Когда я про свою судьбу в музыке думала, сразу хотела уехать в деревню. К прабабушке, которая жила в домике напротив колонки. И когда вечером все бабки приходили с ведрами за водой, они ставили ведра в очередь около колонки, а сами садились семечки грызть на нашу завалинку. Меня, как не доросшую до разговоров, отгоняли на приступочку возле крыльца и эксплуатировали раз в полчаса. Мне нужно было веником сметать шелуху и выбрасывать мусор. Но я не протестовала, потому что за это мне можно было семечки прямо во рту грызть и слушать все деревенские новости за день. И я прямо дышать забывала, когда все это слушала: «А тракторист-то наш Коля-Чебурашка свою Любку за космы вчерась оттаскал! Да так, что она два дня голову не моет… ой, как он ее об приступку колошматил! А он потом напился и заснул в сарае – так Любка его батогом-то и приложила. Два ребра сломала – ну, он теперь и не пьет. Целый день». Так я училась жизни.

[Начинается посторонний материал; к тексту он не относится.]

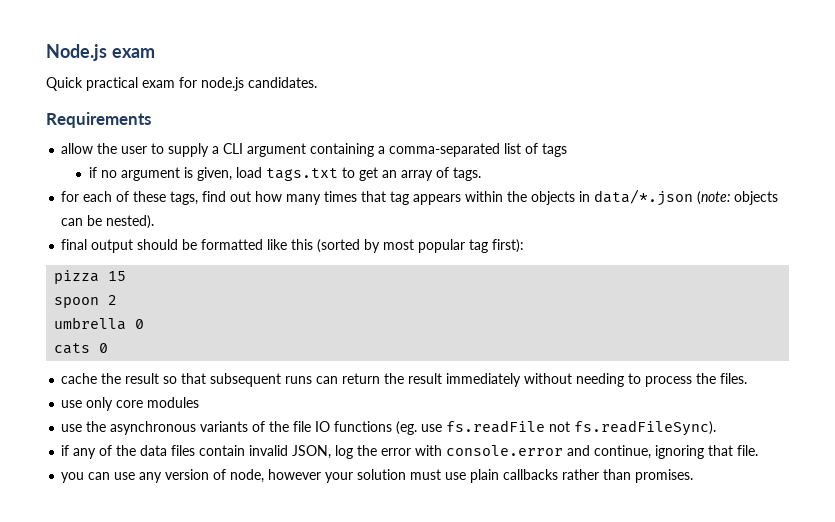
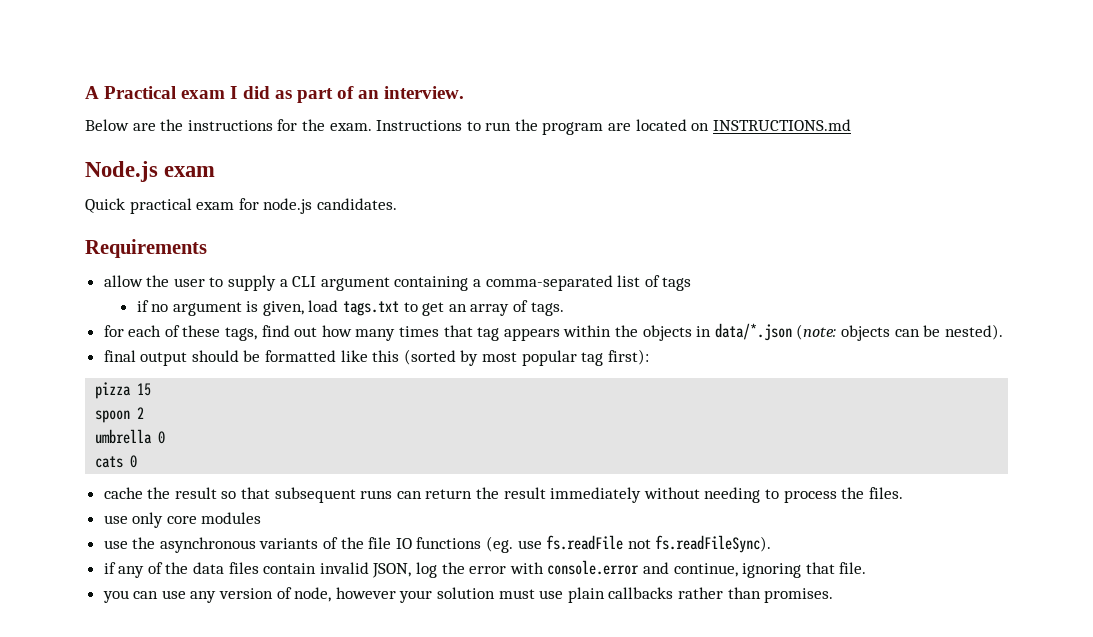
(46, 52) none -> [85,86,465,103] [85,119,851,135] A Practical exam I did as part of an interview. // Below are the instructions for the exam. Instructions to run the program are located on INSTRUCTIONS.md //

А однажды к прабабушке на постой приехали студентки-филологи с магнитофоном. И стали записывать песни донского казачества. Где ж их еще записывать как не в нашей деревне на реке Хопер? Вся шумная родня, которой не меньше полдеревни было, страшно загордилась и стала к бабушке ходить песни петь. Она их пыталась выгнать:
– Девки! – кричала прабабушка своим восьмидесятилетним сестрам и дочерям. – Совесть у вас где?! Скока можно хлыстаться ко мне? Вам на своих сотках сорняки полоть надыть, а вы все подолами трясете по деревне!
Но «девки» все равно ходили к нам «кажный вечер» и нетерпеливо ждали своей очереди петь в микрофон. На десятый день все песни кончились. Остались только похабные частушки, которые бабки тоже спели, дробно топоча запыленными пятками по чистым прабабушкиным половицам и выталкивая друг друга грудью в круг.